Nitrous Oxide (Laughing Gas)

• It induces light anesthesia (pleasant induction).
• Used in humans
• Low toxicity
• Rapid induction and recovery

Injectable Anesthetics

These are of two types;

Depressants

• Barbiturates (thiopental, pentobarbitone, secobarbitone, hexobarbitone)
• Chloral-hydrate
• Etomidate
• Midazolam

Dissociative

• Phencyclodine
• Ketamine
• Tiletamine
• These induce superficial sleep. There is good analgesia, poor relaxation and poor hyporeflexia.
• Myotonia, reflexes and amnesia is also present.
• Eyelids remain open and there are chances of corneal ulceration. So, use some ointment to close eyes.
• Use some tranquilizers or sedatives
• Ketamine and Xylazine combination is best.
• Ketamine is used in veterinary practice.

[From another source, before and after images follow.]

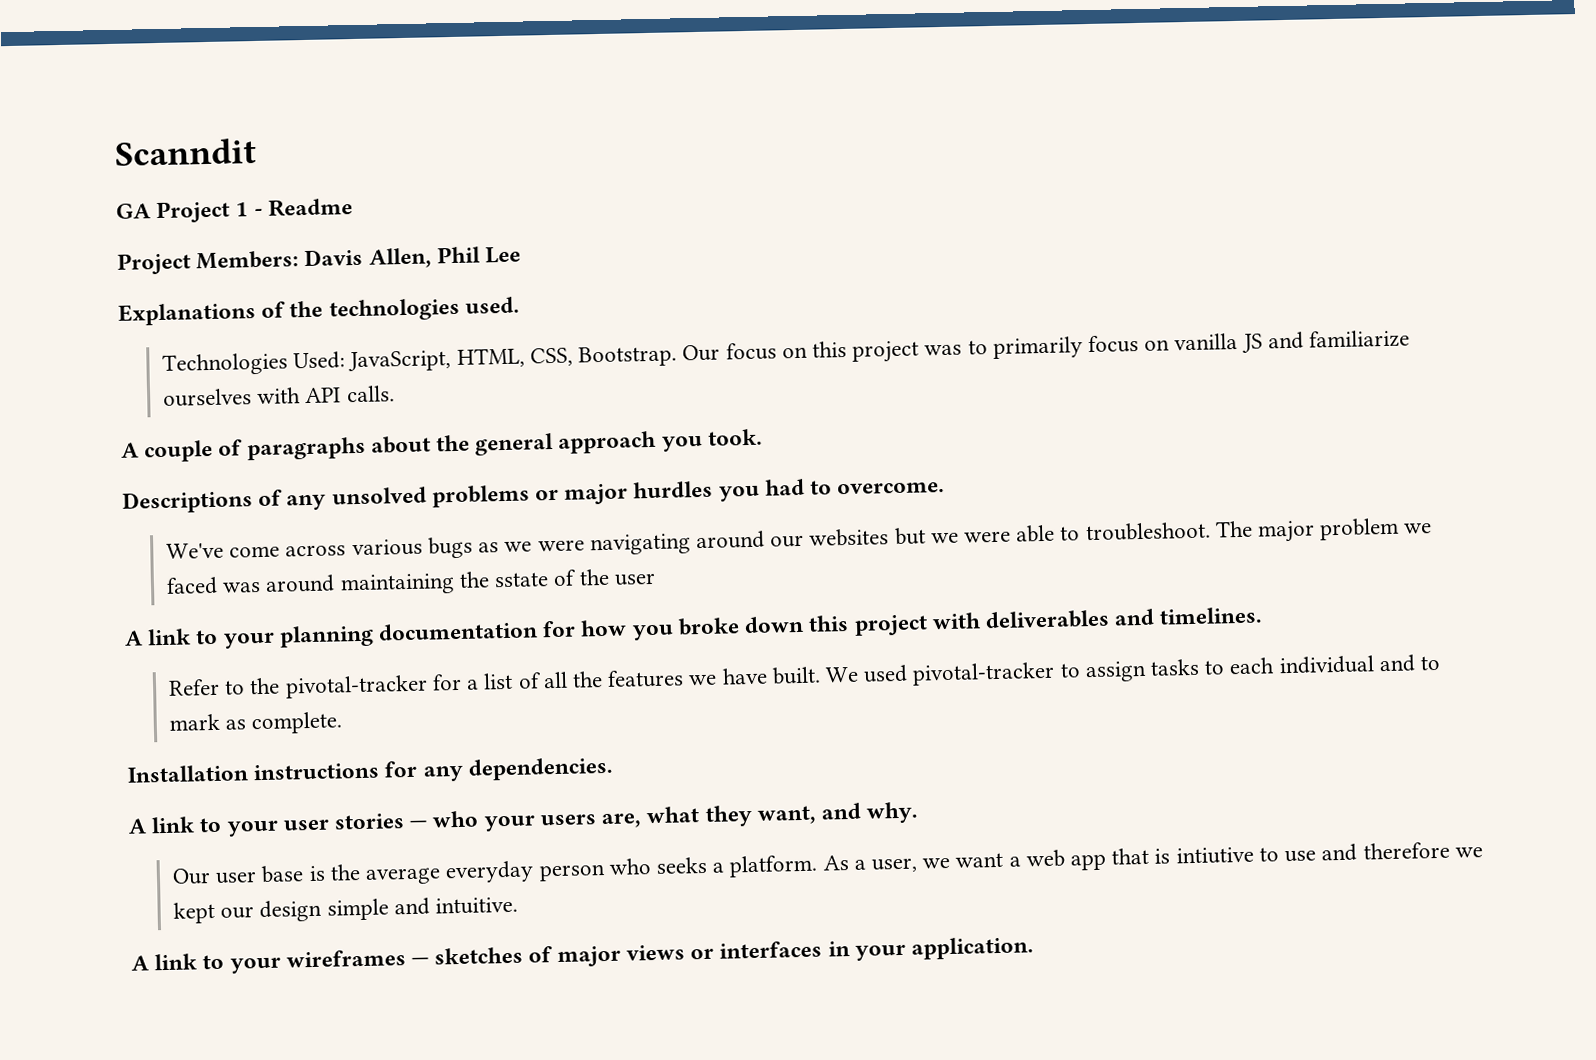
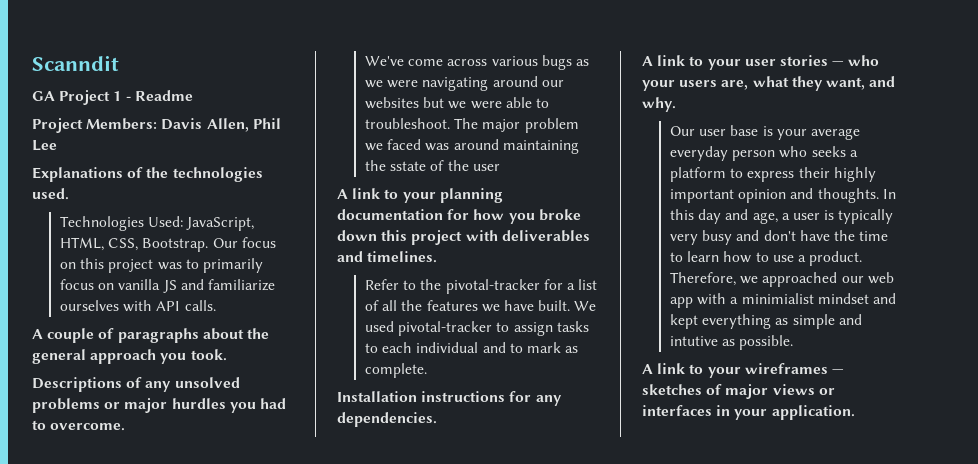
[329,864,361,881] the -> [776,129,807,140] your
[729,841,1483,878] [173,896,519,924] platform. As a user, we want a web app that is intiutive to use and therefore we kept our design simple and intuitive. -> [669,167,876,182] [669,188,896,203] [669,209,894,224] [669,230,889,245] [669,251,863,266] [669,272,894,287] [669,293,896,308] [669,314,862,329] [669,335,794,350] platform to express their highly important opinion and thoughts. In this day and age, a user is typically very busy and don't have the time to learn how to use a product. Therefore, we approached our web app with a minimialist mindset and kept everything as simple and intutive as possible.

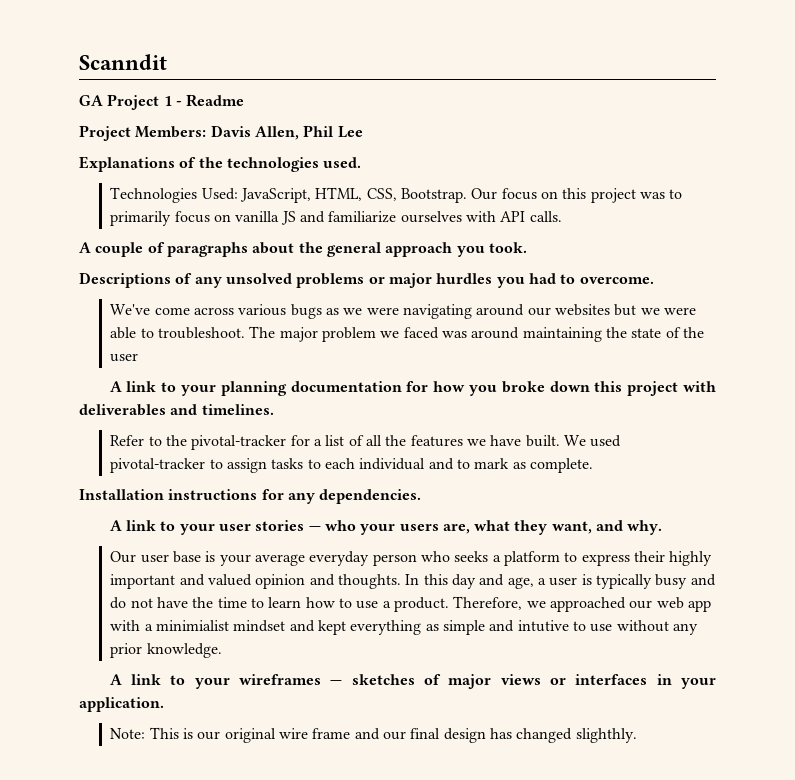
[390,161,427,171] sstate -> [631,328,662,338] state
(734, 196) none -> [179,574,253,586] and valued
[669,234,698,245] very -> (652, 581) none
[763,230,796,241] don't -> [110,597,153,609] do not
[722,335,794,350] as possible. -> [573,620,698,635] [110,643,222,658] to use without any prior knowledge.
(855, 412) none -> [110,727,637,743] // Note: This is our original wire frame and our final design has changed slighthly.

Examples of Injectable Anesthetics

Thiobarbitone

• It induces rapid and smooth induction and recovery.
• Its termination of effect is due to Re-distribution (It is lipid soluble. So, highly perfused organs like brain receive more concentration and then drug moves to periphery).
• Give less dose of this drug.

Pentobarbitone

• It is metabolized

Propofol

• It induces smooth & rapid induction and recovery.
• Its termination of effect is due to metabolism because drug moves to all body parts.

Chloral-Hydrate

• It induces slow induction but prolonged recovery.
• Termination is due to metabolism.
• Hypnotic in nature due to metabolite called Trichloro Ethanol.
• Perivascular leakage also leads to necrosis.
• Still used in equines.
• Pre-anesthetic agents are used with these drugs.